Сэр Томас счел ее куда благоразумней, чем она того заслуживала, а Фанни готова была благословлять ее за то, что она выказывала неудовольствие единственно своим видом, но не словами.
Леди Бертрам приняла новость по-иному. В прошлом она была красавица, и состоятельной красавицею оставалась всю свою жизнь; и лишь красота да богатство внушали ей уважение. А потому известие, что руки Фанни просит человек денежный, очень возвысило племянницу в ее глазах. Убедившись, в чем она прежде сомневалась, что Фанни вправду очень хороша собою и выгодно выйдет замуж, леди Бертрам почувствовала, что возможность называть Фанни племянницею в некоторое роде делает ей честь.
– Ну, Фанни, – сказала она, едва они остались одни, а она даже испытала что-то вроде нетерпенья, так хотелось ей остаться наедине с племянницею, и на ее лице выразилось непривычное оживленье. – Ну, Фанни, нынче утром мне сделали весьма приятный сюрприз. Разок-то мне надобно об этом поговорить, я так и сказала сэру Томасу, разок мне это необходимо, а после я уже не буду. Поздравляю тебя, дорогая моя племянница. – И самодовольно на нее глядя, прибавила: – Хм… наша семья и правда красивая.
Фанни покраснела и поначалу не знала, что на это сказать, а потом, надеясь поразить тетушку в ее уязвимое место, отвечала:
– Дорогая тетушка, уж вы-то, без сомненья, не желаете, чтоб я поступила иначе. Не можете вы желать, чтоб я вышла замуж, ведь вам недоставало бы меня, верно? Да, вам, без сомненья, очень бы меня недоставало.
– Нет, моя дорогая. Раз тебе сделано такое предложение, я бы прекрасно без тебя обошлась. Если ты выйдешь замуж за такого состоятельного человека, как мистер Крофорд, я прекрасно без тебя обойдусь. И тебе следует понимать, Фанни, что каждая молодая девица просто обязана принять такое великолепное предложение.
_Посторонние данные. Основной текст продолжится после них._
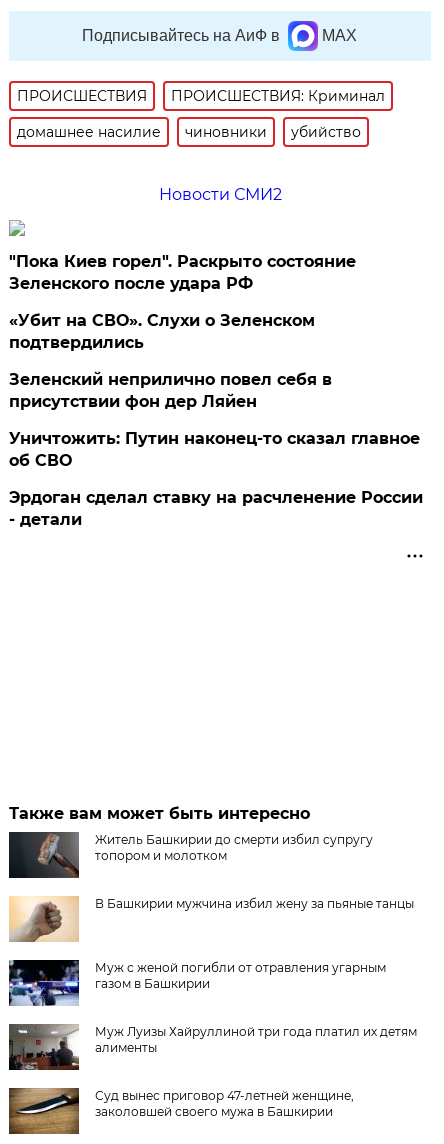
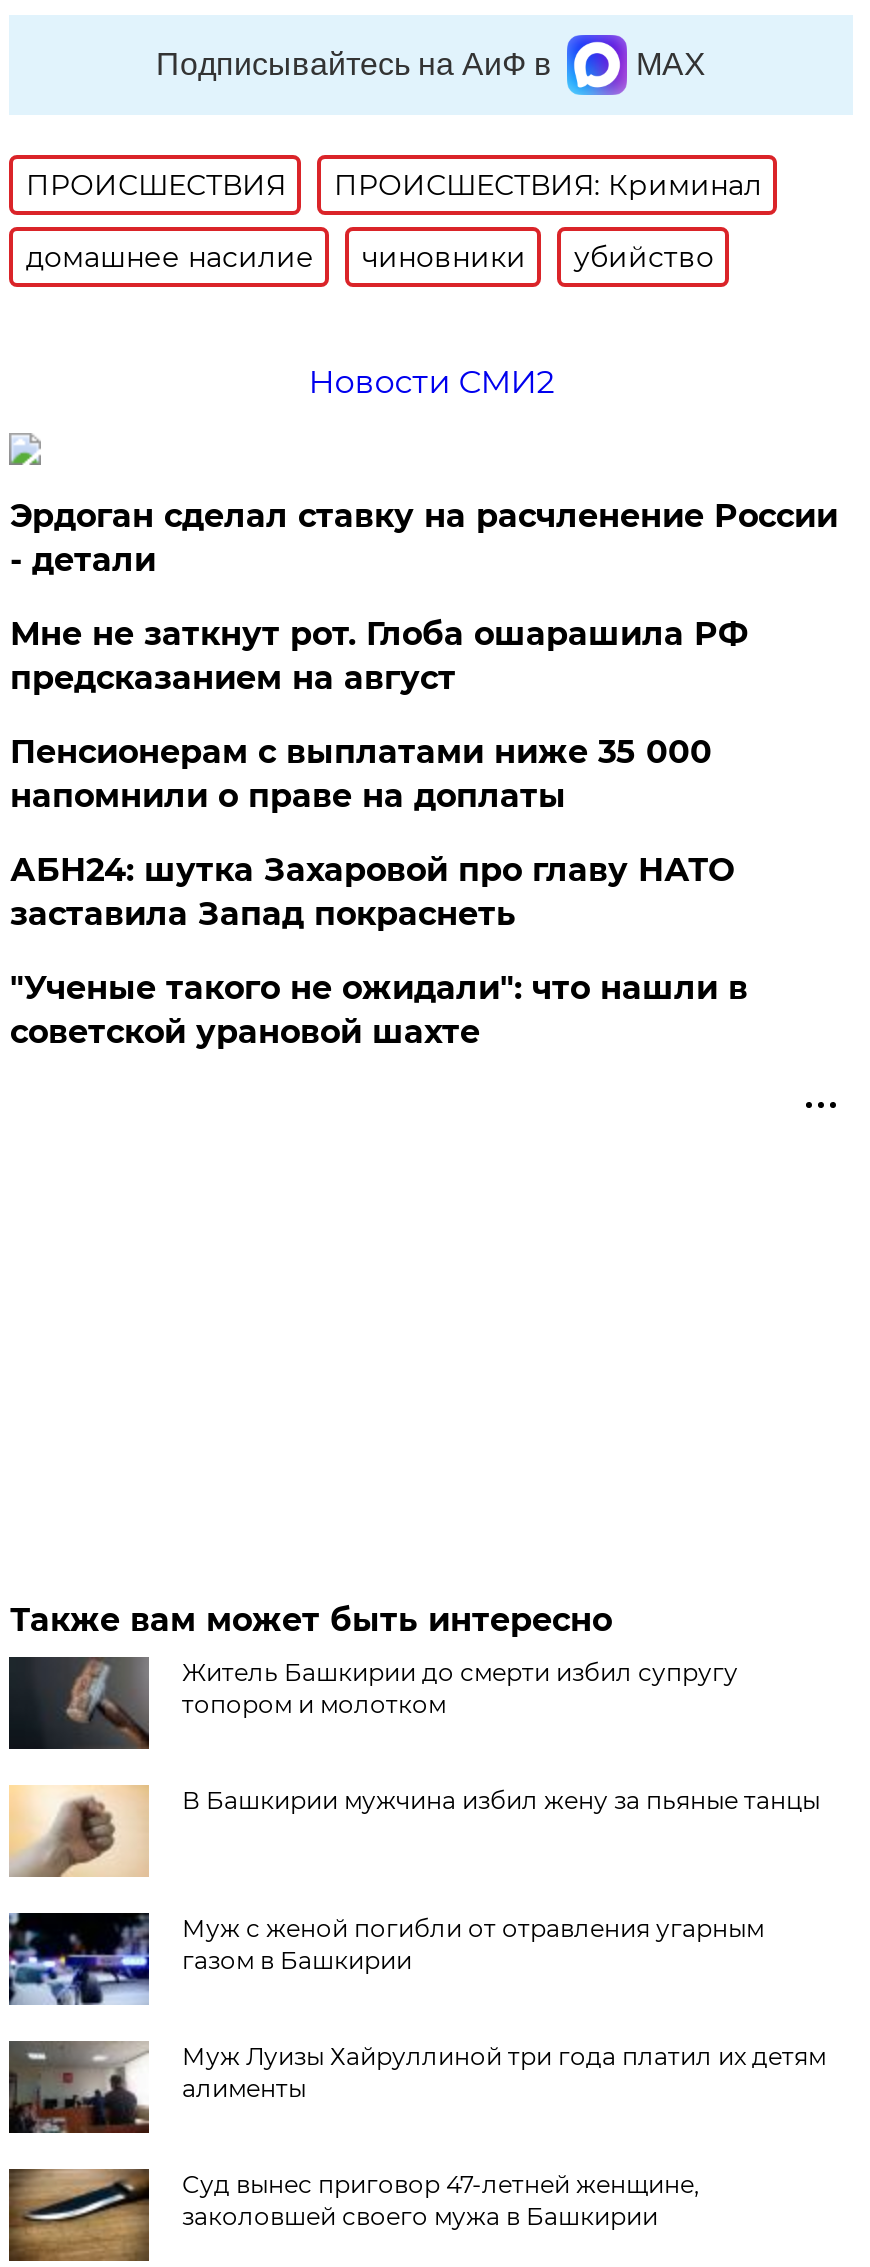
[9,252,420,470] "Пока Киев горел". Раскрыто состояние | Зеленского после удара РФ | «Убит на СВО». Слухи о Зеленском | подтвердились | Зеленский неприлично повел cебя в | присутствии фон дер Ляйен | Уничтожить: Путин наконец-то сказал главное | об СВО -> none
moved [9,488,423,529] -> [10,497,838,579]: Эрдоган сделал ставку на расчленение России | - детали
none -> [10,615,748,1051] Мне не заткнут рот. Глоба ошарашила РФ | предсказанием на август | Пенсионерам с выплатами ниже 35 000 | напомнили о праве на доплаты | АБН24: шутка Захаровой про главу НАТО | заставила Запад покраснеть | "Ученые такого не ожидали": что нашли в | советской урановой шахте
То было едва ли не единственное правило поведения, единственный совет, какой получила Фанни от тетушки за восемь лет с половиною. И он заставил Фанни замолчать. Она почувствовала, что спорить бесполезно. Если тетушка чувствует иначе, чем она, нечего и надеяться вызвать у ней понимание. Леди Бертрам вдруг стала на удивленье разговорчива.
– Я тебе вот что скажу, Фанни, – объявила она. – Он уж точно влюбился в тебя на балу, уж точно он попался в тот вечер. Ты тогда выглядела замечательно. Все так говорили. Сам сэр Томас так сказал. И ведь Чепмэн помогала тебе одеваться. Я очень рада, что послала к тебе Чепмэн. Я и сэру Томасу скажу, что это случилось в тот вечер. – И, следуя все тем же радостным мыслям, она несколько погодя прибавила: – И вот что я тебе скажу, Фанни… В следующий раз, когда у моей мопсы будет потомство, одного щенка получишь ты… такого подарка я не сделала даже Марии.